*** MATERIALS PROVIDED Section Begins ***

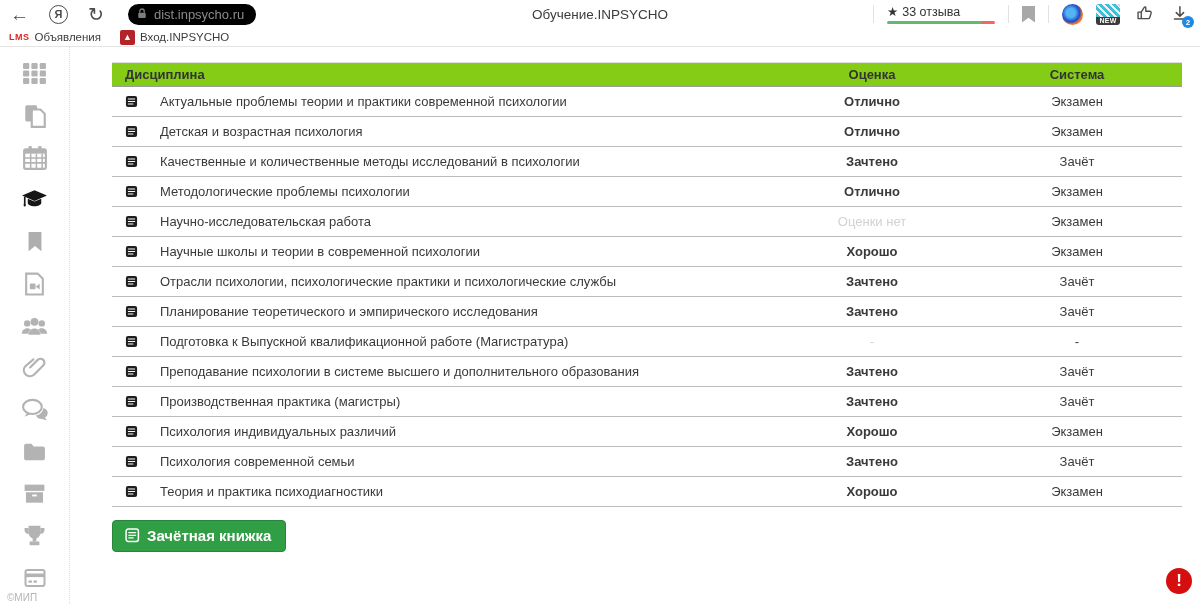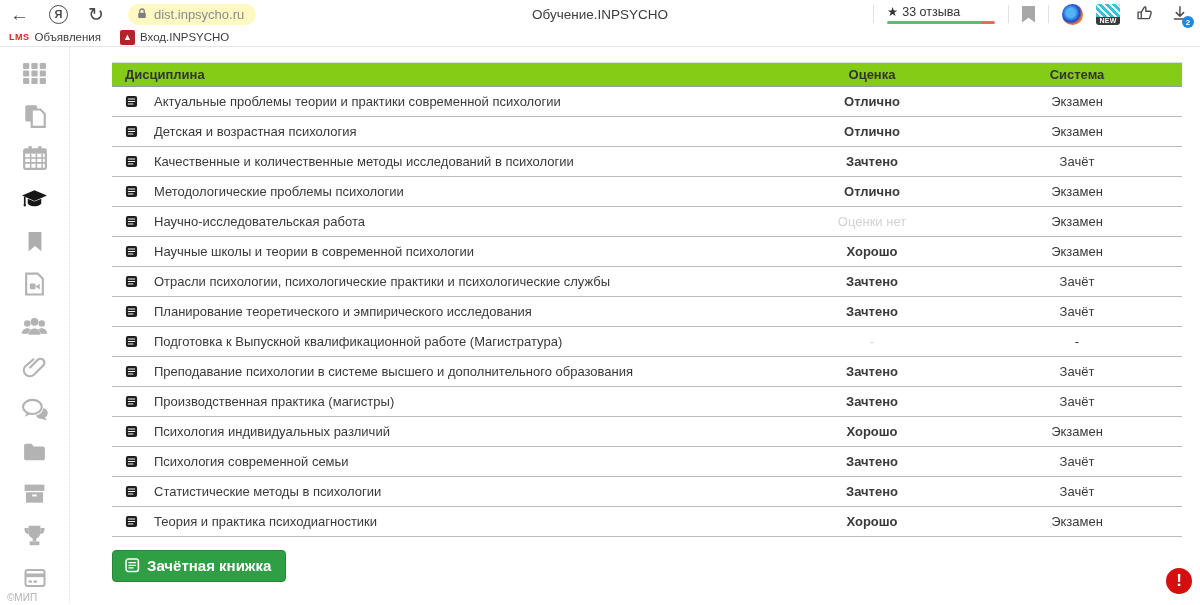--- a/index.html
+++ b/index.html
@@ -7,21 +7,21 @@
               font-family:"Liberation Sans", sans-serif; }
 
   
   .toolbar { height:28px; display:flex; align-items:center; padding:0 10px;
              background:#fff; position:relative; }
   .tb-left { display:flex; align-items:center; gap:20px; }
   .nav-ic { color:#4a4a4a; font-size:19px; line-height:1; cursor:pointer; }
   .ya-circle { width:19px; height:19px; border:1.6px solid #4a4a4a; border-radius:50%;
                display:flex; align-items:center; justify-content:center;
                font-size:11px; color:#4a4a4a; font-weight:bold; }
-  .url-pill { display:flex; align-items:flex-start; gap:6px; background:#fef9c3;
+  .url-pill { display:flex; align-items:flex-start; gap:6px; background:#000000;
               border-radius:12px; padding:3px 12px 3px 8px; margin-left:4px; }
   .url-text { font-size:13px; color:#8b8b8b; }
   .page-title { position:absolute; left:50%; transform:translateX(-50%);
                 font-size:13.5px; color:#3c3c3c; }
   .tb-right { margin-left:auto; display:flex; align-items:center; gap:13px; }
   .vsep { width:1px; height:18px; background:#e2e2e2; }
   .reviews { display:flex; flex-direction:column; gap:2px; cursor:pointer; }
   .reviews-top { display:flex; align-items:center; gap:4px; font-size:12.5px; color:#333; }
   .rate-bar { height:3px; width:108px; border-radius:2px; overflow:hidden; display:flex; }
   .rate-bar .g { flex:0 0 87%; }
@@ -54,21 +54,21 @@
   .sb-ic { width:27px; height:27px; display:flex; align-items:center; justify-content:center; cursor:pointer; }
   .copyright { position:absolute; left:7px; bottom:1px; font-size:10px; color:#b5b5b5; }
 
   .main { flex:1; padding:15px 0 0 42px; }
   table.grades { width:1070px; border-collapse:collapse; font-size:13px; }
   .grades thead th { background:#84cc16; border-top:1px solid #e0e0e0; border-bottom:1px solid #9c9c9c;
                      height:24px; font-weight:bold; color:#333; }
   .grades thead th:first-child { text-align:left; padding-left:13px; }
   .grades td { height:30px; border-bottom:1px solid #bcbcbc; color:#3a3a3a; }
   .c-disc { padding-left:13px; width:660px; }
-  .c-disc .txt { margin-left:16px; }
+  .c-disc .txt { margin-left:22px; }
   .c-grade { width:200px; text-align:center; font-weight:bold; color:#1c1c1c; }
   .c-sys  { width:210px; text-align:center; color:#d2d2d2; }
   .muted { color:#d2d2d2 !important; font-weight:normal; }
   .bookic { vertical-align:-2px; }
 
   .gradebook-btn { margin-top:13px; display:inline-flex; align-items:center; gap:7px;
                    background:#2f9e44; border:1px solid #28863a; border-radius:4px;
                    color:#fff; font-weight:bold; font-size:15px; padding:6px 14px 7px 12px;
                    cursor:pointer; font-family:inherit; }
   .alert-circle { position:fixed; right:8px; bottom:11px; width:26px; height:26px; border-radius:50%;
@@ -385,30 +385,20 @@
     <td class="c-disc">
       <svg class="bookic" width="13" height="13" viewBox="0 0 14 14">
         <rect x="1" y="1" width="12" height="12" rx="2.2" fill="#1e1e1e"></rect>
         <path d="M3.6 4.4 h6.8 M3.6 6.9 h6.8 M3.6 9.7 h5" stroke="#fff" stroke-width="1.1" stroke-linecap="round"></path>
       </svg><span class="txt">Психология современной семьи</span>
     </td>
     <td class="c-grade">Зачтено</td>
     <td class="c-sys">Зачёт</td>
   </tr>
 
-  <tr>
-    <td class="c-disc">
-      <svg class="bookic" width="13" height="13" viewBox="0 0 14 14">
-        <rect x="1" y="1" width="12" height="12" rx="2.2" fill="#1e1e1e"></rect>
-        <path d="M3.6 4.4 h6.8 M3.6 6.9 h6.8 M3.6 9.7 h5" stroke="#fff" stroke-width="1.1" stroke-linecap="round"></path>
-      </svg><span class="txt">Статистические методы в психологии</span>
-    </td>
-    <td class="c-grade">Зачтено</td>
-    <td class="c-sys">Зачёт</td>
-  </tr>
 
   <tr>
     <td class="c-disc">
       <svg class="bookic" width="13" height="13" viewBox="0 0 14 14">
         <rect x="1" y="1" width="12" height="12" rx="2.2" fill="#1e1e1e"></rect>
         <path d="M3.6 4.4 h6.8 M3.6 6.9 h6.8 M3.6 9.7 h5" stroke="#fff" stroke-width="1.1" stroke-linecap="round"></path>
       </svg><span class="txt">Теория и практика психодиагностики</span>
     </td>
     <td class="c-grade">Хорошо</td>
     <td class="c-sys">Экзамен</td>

*** MATERIALS PROVIDED Section Ends ***
*** MATERIALS PROVIDED Section Begins ***

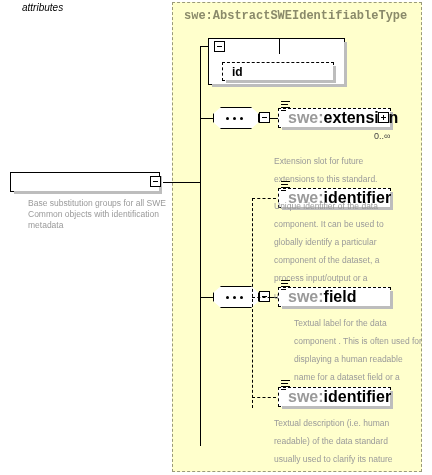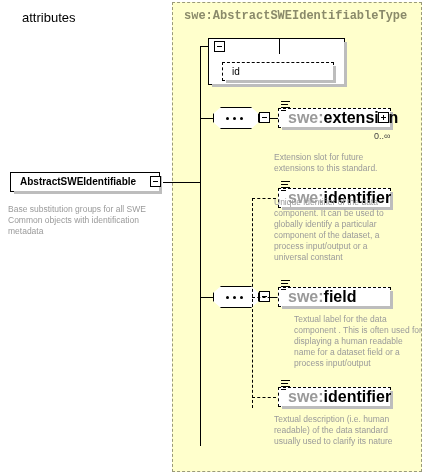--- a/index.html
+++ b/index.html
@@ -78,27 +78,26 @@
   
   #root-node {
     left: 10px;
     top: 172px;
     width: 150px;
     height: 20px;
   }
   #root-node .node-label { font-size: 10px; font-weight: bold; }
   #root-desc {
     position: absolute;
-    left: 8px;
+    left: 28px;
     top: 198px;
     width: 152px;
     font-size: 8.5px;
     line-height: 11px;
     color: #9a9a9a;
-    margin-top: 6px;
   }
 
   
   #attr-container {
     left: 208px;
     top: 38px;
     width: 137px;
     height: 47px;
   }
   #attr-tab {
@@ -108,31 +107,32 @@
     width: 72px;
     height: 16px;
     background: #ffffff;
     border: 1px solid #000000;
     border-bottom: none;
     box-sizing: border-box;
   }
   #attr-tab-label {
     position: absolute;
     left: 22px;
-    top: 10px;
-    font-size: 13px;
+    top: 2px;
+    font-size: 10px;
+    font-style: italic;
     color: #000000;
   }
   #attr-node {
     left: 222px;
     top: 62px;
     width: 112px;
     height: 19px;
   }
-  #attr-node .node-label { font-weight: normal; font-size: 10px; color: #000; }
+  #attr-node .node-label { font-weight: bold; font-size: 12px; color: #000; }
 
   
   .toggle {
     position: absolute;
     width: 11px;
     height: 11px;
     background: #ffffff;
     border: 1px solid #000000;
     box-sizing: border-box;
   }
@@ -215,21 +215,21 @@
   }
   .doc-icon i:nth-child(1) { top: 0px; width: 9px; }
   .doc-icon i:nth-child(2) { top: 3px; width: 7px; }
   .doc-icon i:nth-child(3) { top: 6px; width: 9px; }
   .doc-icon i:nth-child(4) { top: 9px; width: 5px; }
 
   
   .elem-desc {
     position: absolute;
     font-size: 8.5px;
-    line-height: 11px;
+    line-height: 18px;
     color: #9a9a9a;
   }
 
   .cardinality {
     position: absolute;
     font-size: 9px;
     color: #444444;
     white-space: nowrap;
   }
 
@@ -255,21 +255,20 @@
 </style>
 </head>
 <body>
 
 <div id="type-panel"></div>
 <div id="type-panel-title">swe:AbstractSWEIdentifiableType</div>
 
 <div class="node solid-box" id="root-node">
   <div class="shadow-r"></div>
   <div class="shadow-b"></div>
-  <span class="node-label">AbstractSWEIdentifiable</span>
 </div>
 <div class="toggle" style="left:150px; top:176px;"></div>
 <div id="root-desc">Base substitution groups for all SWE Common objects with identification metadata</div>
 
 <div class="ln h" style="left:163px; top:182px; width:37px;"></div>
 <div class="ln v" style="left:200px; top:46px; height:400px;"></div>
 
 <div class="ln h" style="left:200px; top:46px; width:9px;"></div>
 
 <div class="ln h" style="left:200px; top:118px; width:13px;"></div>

*** MATERIALS PROVIDED Section Ends ***

- **WHAT TO PRODUCE**
Working through the data above, find every line holding "shadow" and copy it.

- **YOUR SOLUTION**
   <div class="shadow-r"></div>
   <div class="shadow-b"></div>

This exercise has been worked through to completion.